Copy out exactly the lines below that run from the one holding "Deerdance Bulb Security" to the one holding "total: 649.29 -> 626.79", keeping both of those lines and no others.

EXTRACTED INFORMATION Block Start

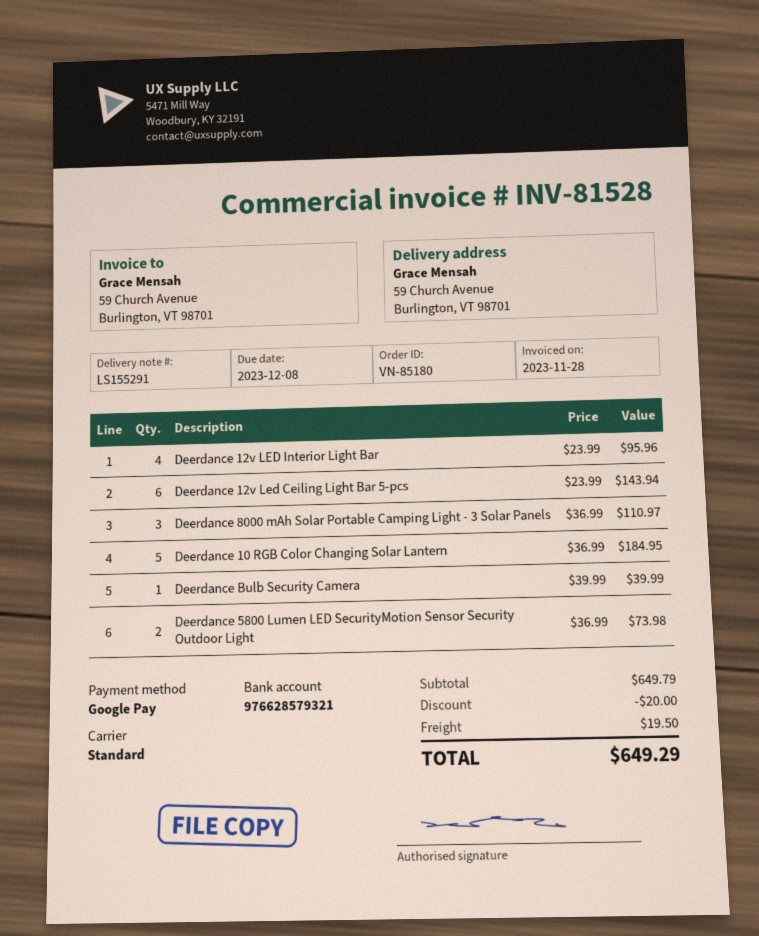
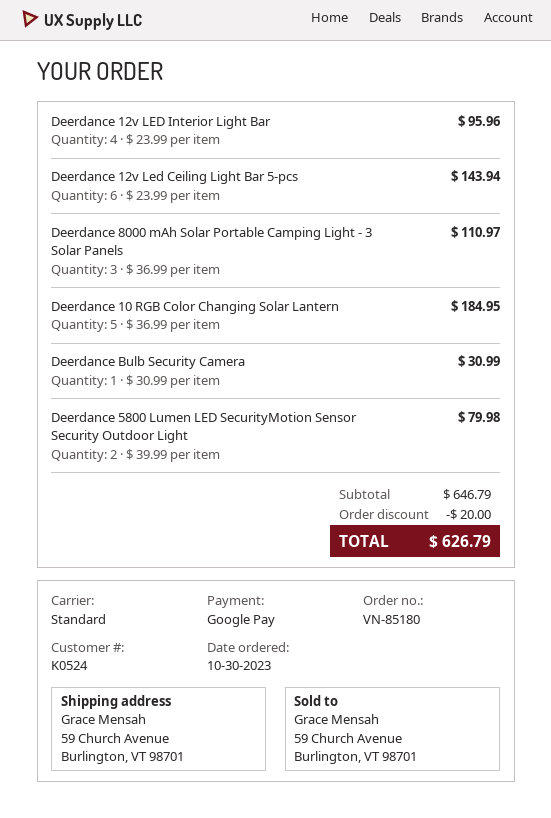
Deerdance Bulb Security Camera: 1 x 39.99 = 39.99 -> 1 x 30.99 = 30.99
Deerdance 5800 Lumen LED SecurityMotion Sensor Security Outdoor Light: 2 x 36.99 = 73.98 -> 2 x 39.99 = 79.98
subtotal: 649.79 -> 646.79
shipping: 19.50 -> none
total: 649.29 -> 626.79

EXTRACTED INFORMATION Block End
EXTRACTED INFORMATION Block Start

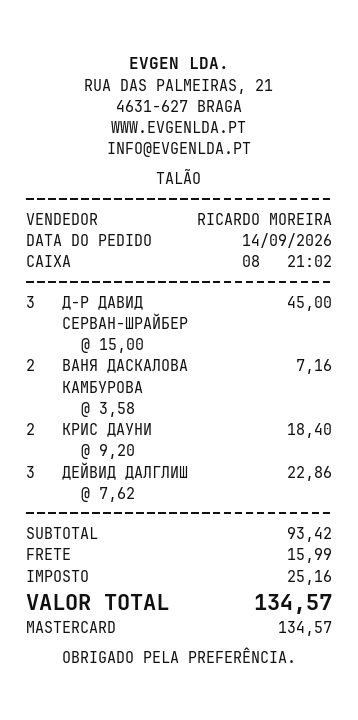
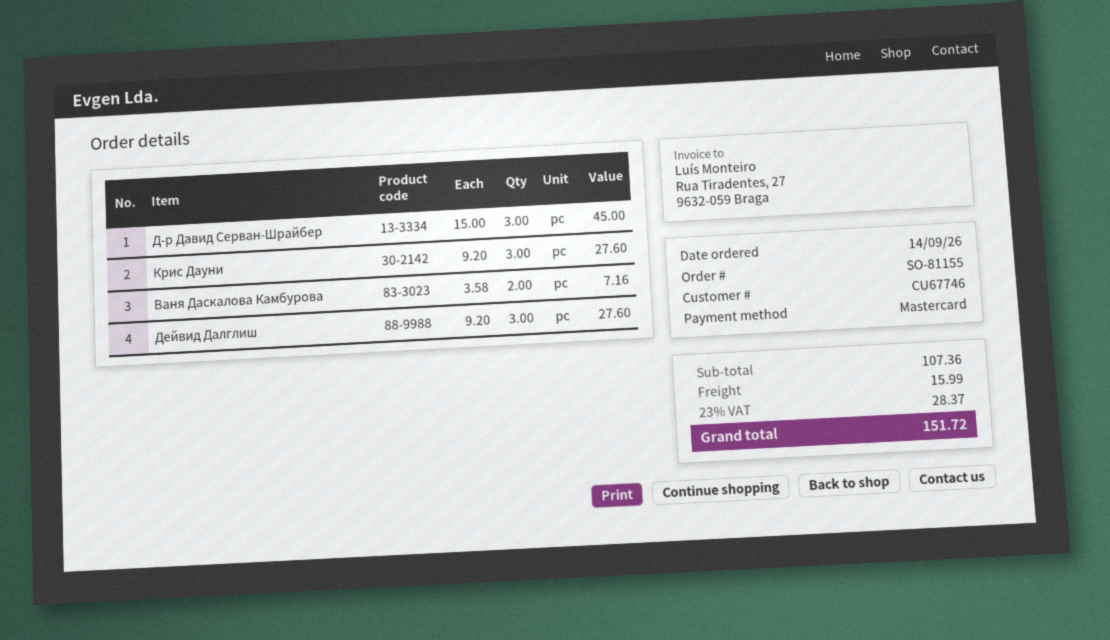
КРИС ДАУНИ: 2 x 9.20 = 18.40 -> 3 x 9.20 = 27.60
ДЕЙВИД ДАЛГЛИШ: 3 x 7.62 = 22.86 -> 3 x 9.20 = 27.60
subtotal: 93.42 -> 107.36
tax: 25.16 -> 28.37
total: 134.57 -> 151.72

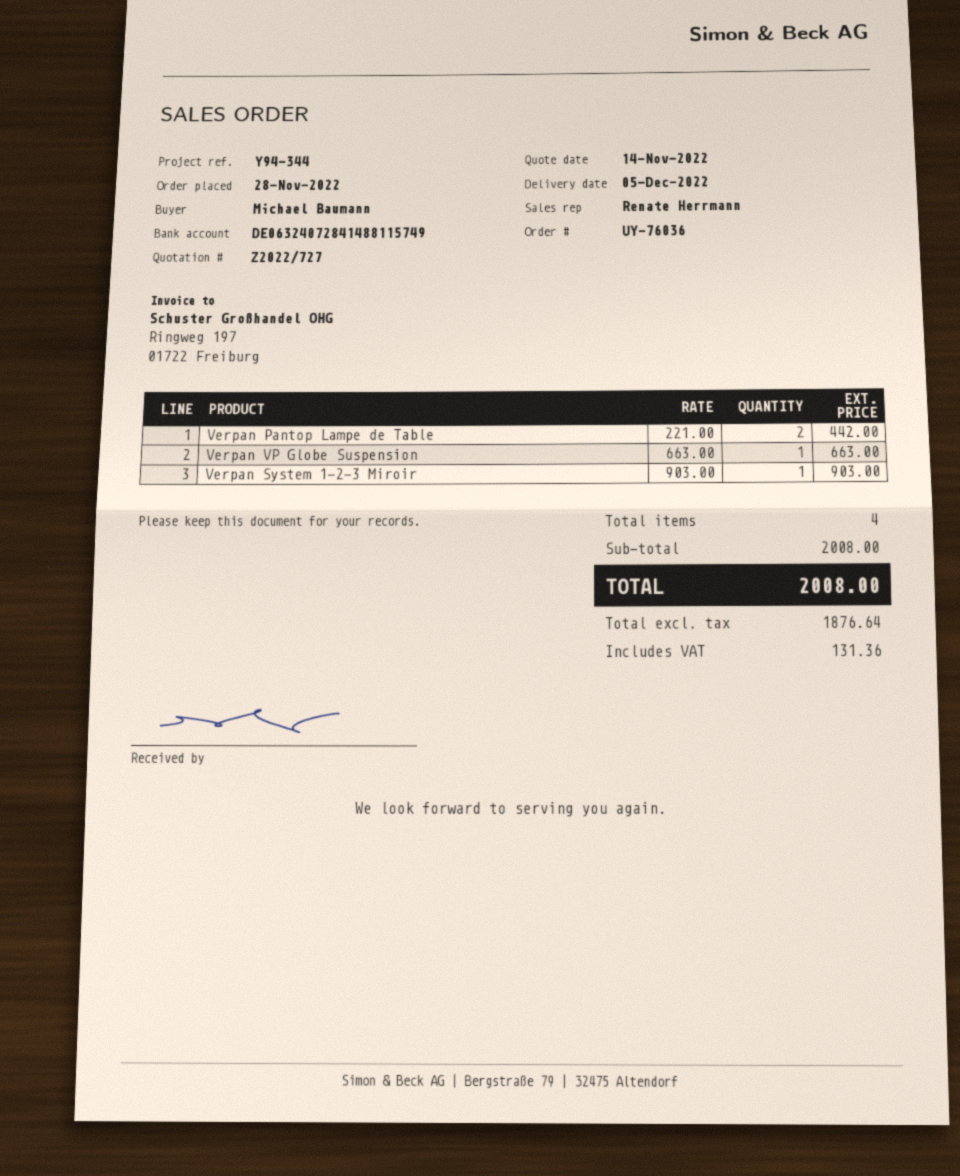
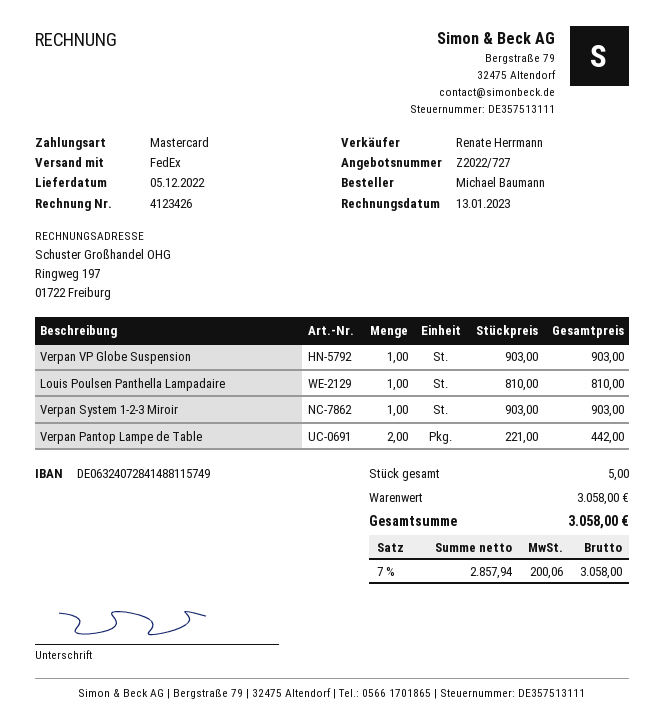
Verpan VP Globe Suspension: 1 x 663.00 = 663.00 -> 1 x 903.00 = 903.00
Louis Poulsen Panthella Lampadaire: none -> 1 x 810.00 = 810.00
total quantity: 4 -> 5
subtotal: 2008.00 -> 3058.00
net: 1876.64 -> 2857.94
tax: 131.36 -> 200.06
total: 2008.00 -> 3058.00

EXTRACTED INFORMATION Block End

# SOLUTION FOR THIS PROBLEM:
Deerdance Bulb Security Camera: 1 x 39.99 = 39.99 -> 1 x 30.99 = 30.99
Deerdance 5800 Lumen LED SecurityMotion Sensor Security Outdoor Light: 2 x 36.99 = 73.98 -> 2 x 39.99 = 79.98
subtotal: 649.79 -> 646.79
shipping: 19.50 -> none
total: 649.29 -> 626.79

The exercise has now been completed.